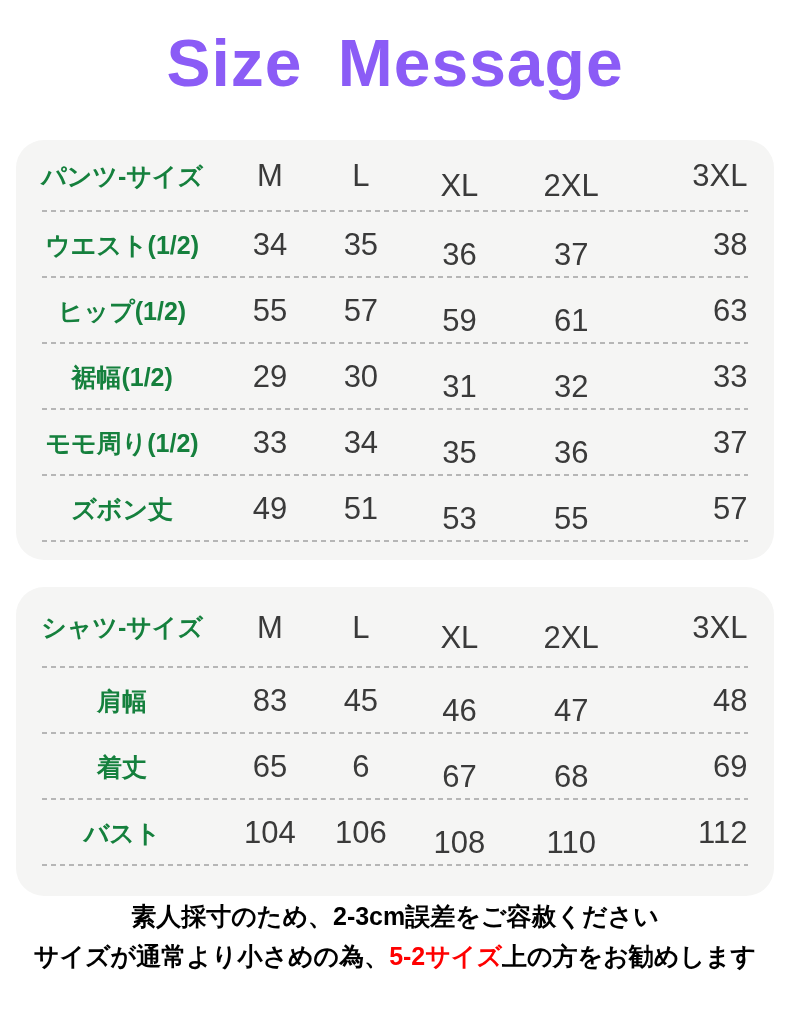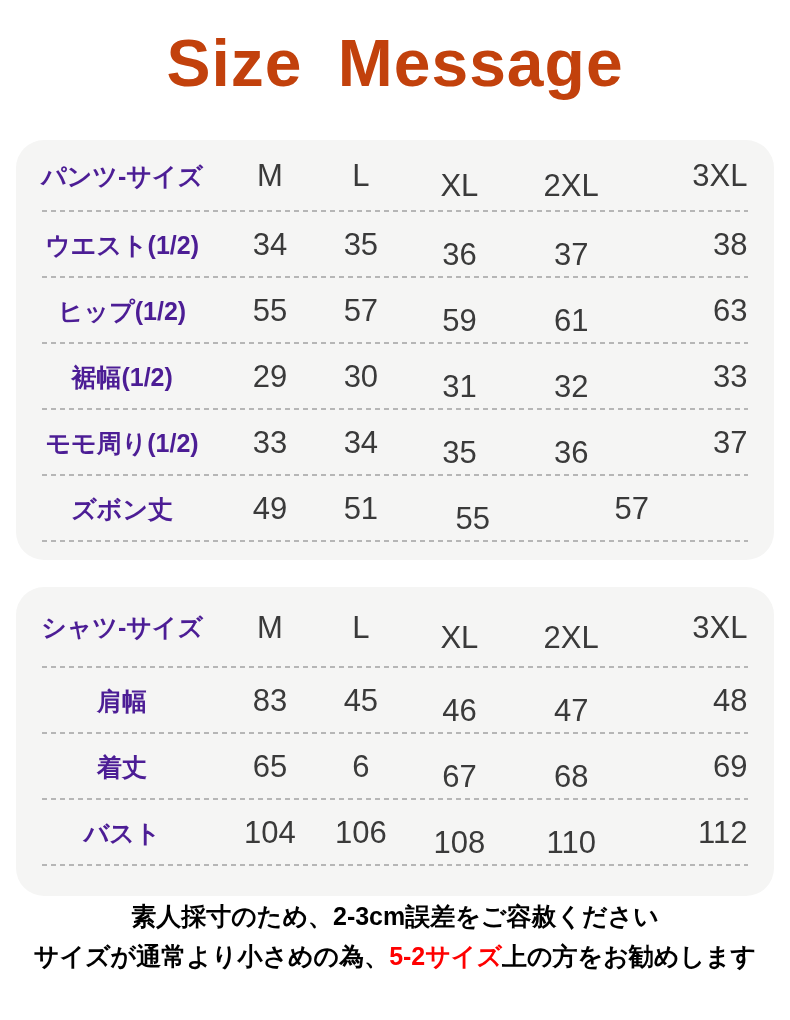--- a/index.html
+++ b/index.html
@@ -23,7 +23,7 @@
     font-weight: 800;
     letter-spacing: 1px;
     word-spacing: 16px;
-    color: #c2410c;
+    color: #8b5cf6;
   }
   
   .size-card {

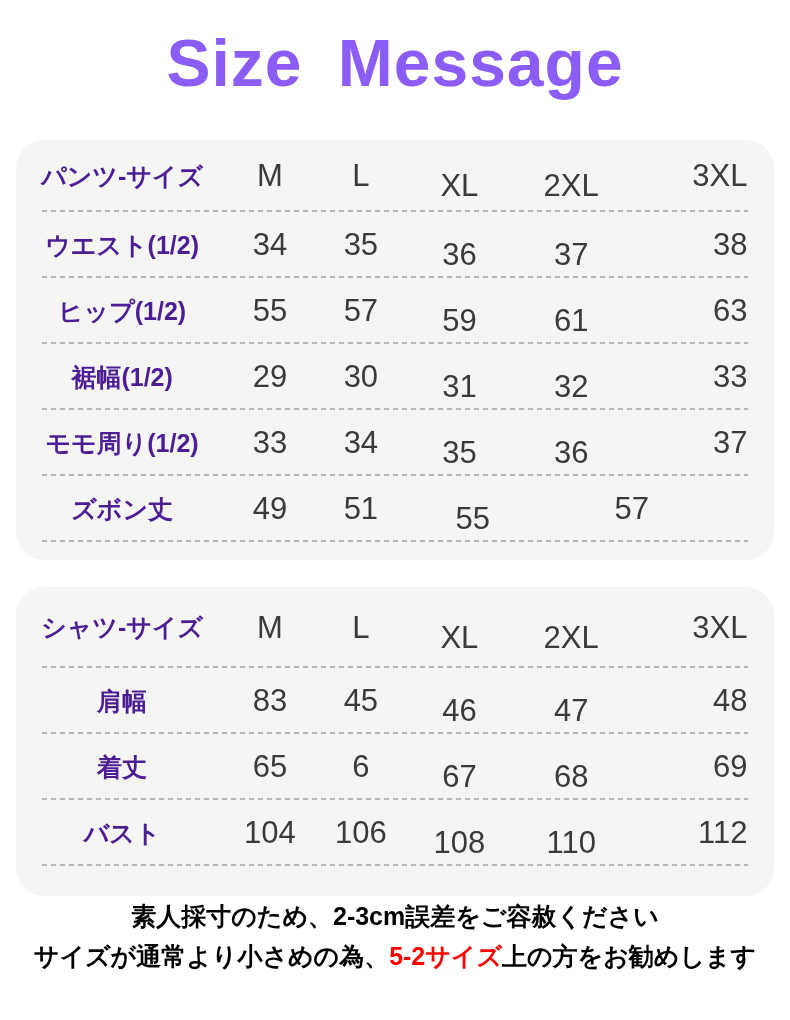--- a/index.html
+++ b/index.html
@@ -64,7 +64,7 @@
     width: 28%;
     font-size: 25px;
     font-weight: bold;
-    color: #4c1d95;
+    color: #15803d;
   }
   .cell.val {
     font-size: 31px;

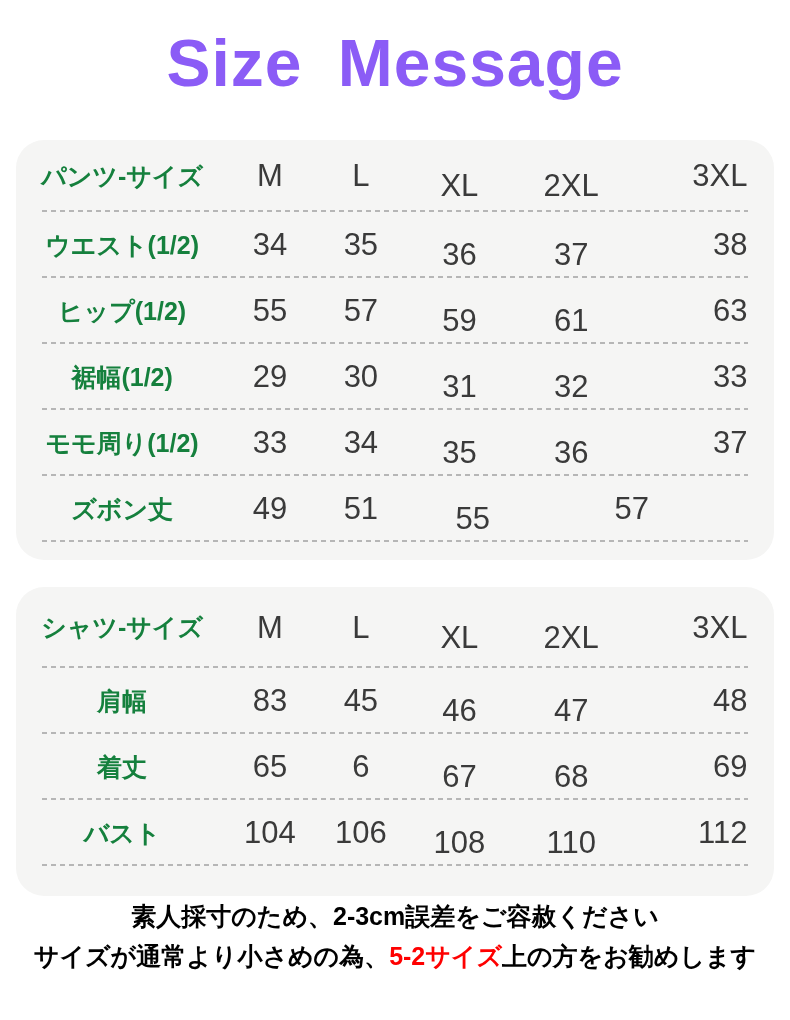--- a/index.html
+++ b/index.html
@@ -139,6 +139,7 @@
         <div class="cell label">ズボン丈</div>
         <div class="cell val c1">49</div>
         <div class="cell val c2">51</div>
+        <div class="cell val c3">53</div>
         <div class="cell val c4">55</div>
         <div class="cell val c5">57</div>
       </div>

--*--

If any image appears in the entries, omit it and return the rest verbatim.

--- a/index.html
+++ b/index.html
@@ -23,7 +23,7 @@
     font-weight: 800;
     letter-spacing: 1px;
     word-spacing: 16px;
-    color: #c2410c;
+    color: #8b5cf6;
   }
   
   .size-card {

--- a/index.html
+++ b/index.html
@@ -64,7 +64,7 @@
     width: 28%;
     font-size: 25px;
     font-weight: bold;
-    color: #4c1d95;
+    color: #15803d;
   }
   .cell.val {
     font-size: 31px;

--- a/index.html
+++ b/index.html
@@ -139,6 +139,7 @@
         <div class="cell label">ズボン丈</div>
         <div class="cell val c1">49</div>
         <div class="cell val c2">51</div>
+        <div class="cell val c3">53</div>
         <div class="cell val c4">55</div>
         <div class="cell val c5">57</div>
       </div>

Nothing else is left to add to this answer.